From the line containing "(310, 275) none" to the end of the records below, output each line exactly; include both ends and nothing else.

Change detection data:
+-------+

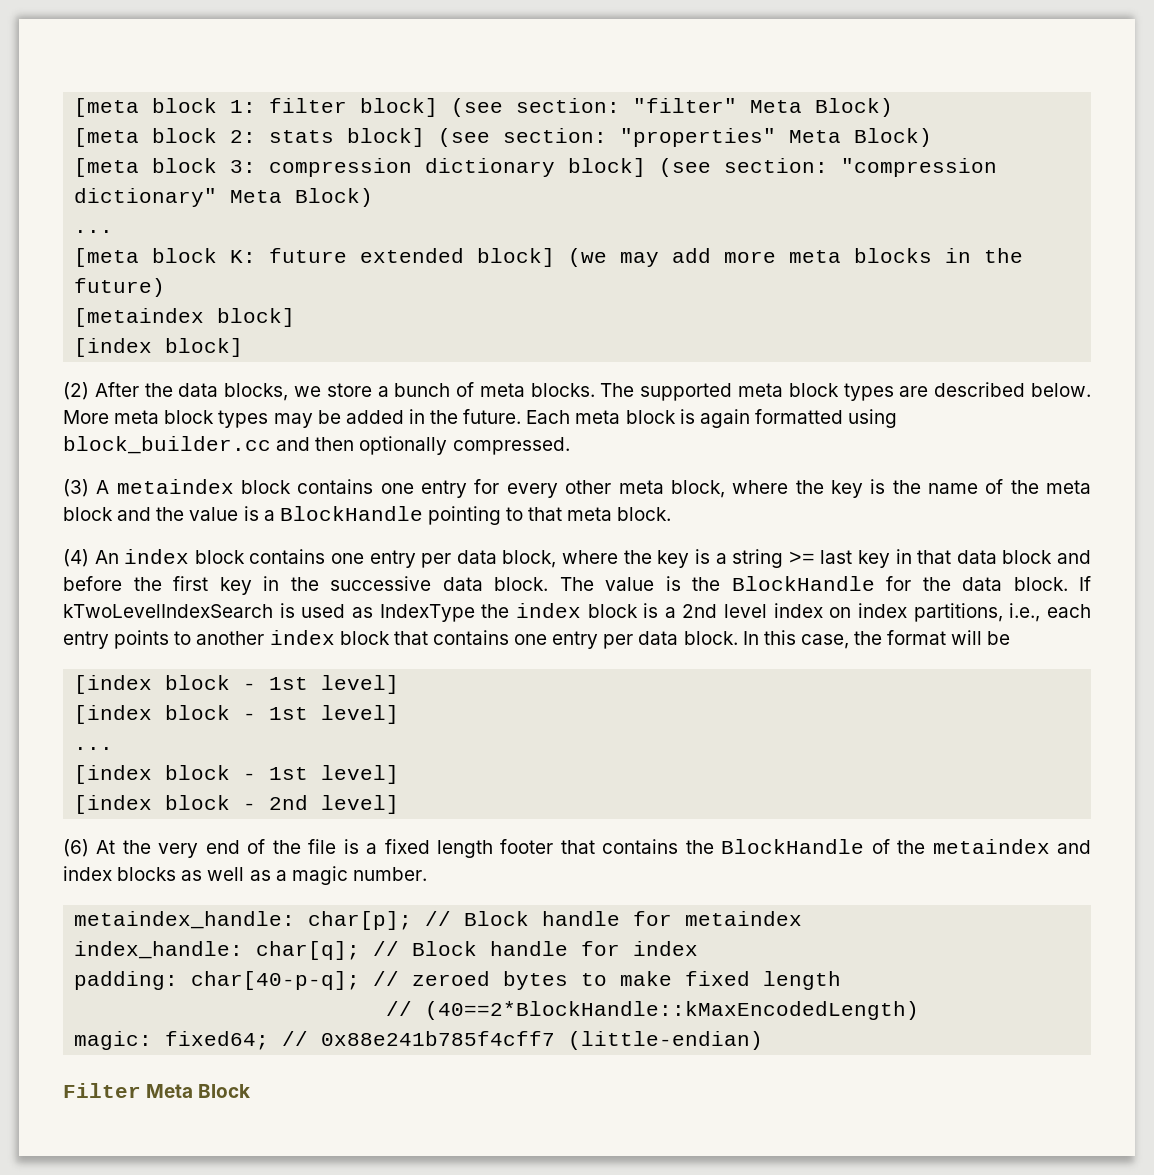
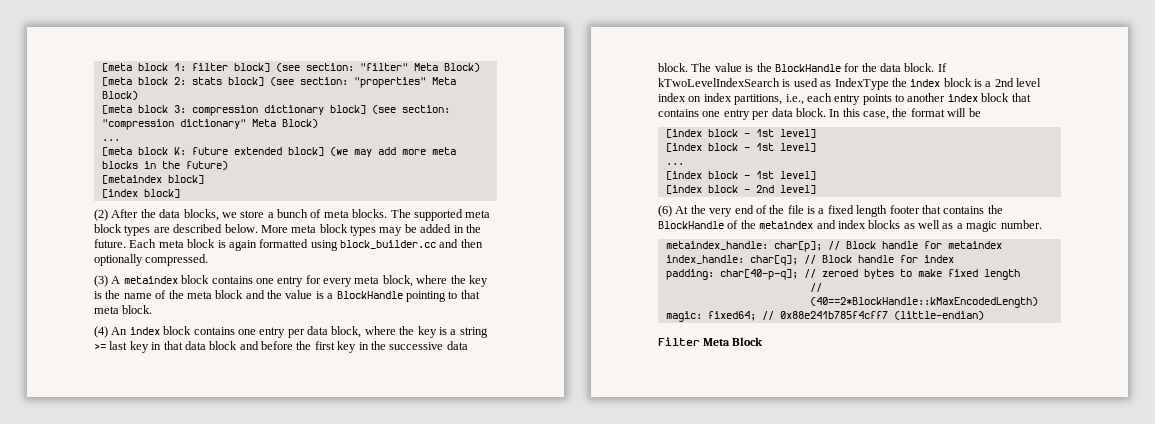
[565,480,612,494] other -> (352, 282) none

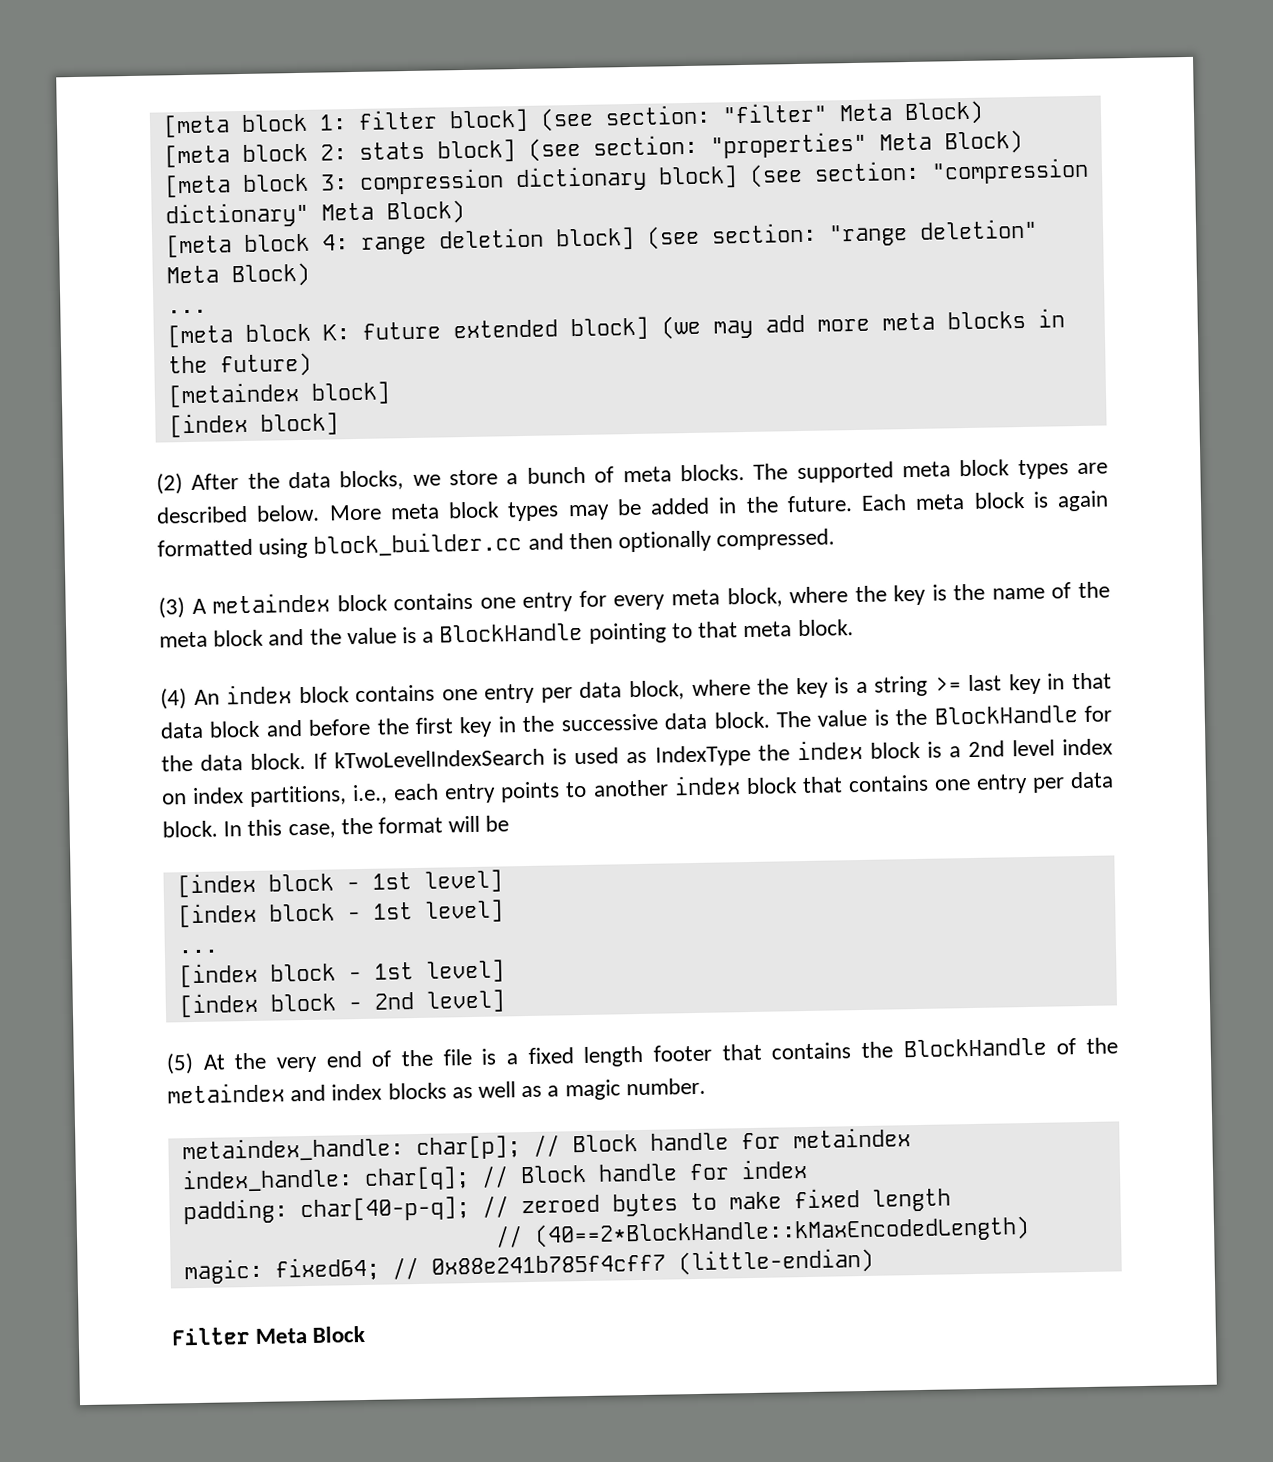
(318, 123) none -> [165,218,1038,258] [165,262,310,288] // [meta block 4: range deletion block] (see section: "range deletion" Meta Block)
[658,205,672,217] (6) -> [166,1053,194,1075] (5)

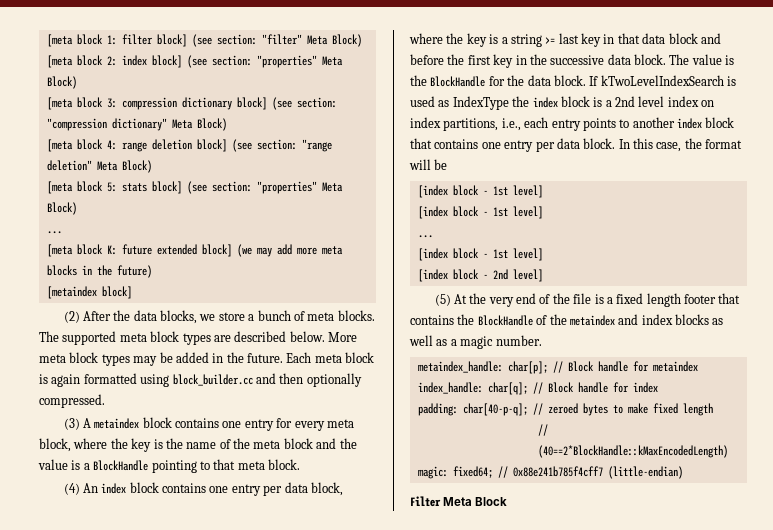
[358,141,425,160] stats -> [121,55,147,66] index
(310, 275) none -> [46,181,343,194] [46,202,77,215] // [meta block 5: stats block] (see section: "properties" Meta Block)
[168,412,339,438] // [index block] -> (132, 292) none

+-------+

ANSWER BOX.
(310, 275) none -> [46,181,343,194] [46,202,77,215] // [meta block 5: stats block] (see section: "properties" Meta Block)
[168,412,339,438] // [index block] -> (132, 292) none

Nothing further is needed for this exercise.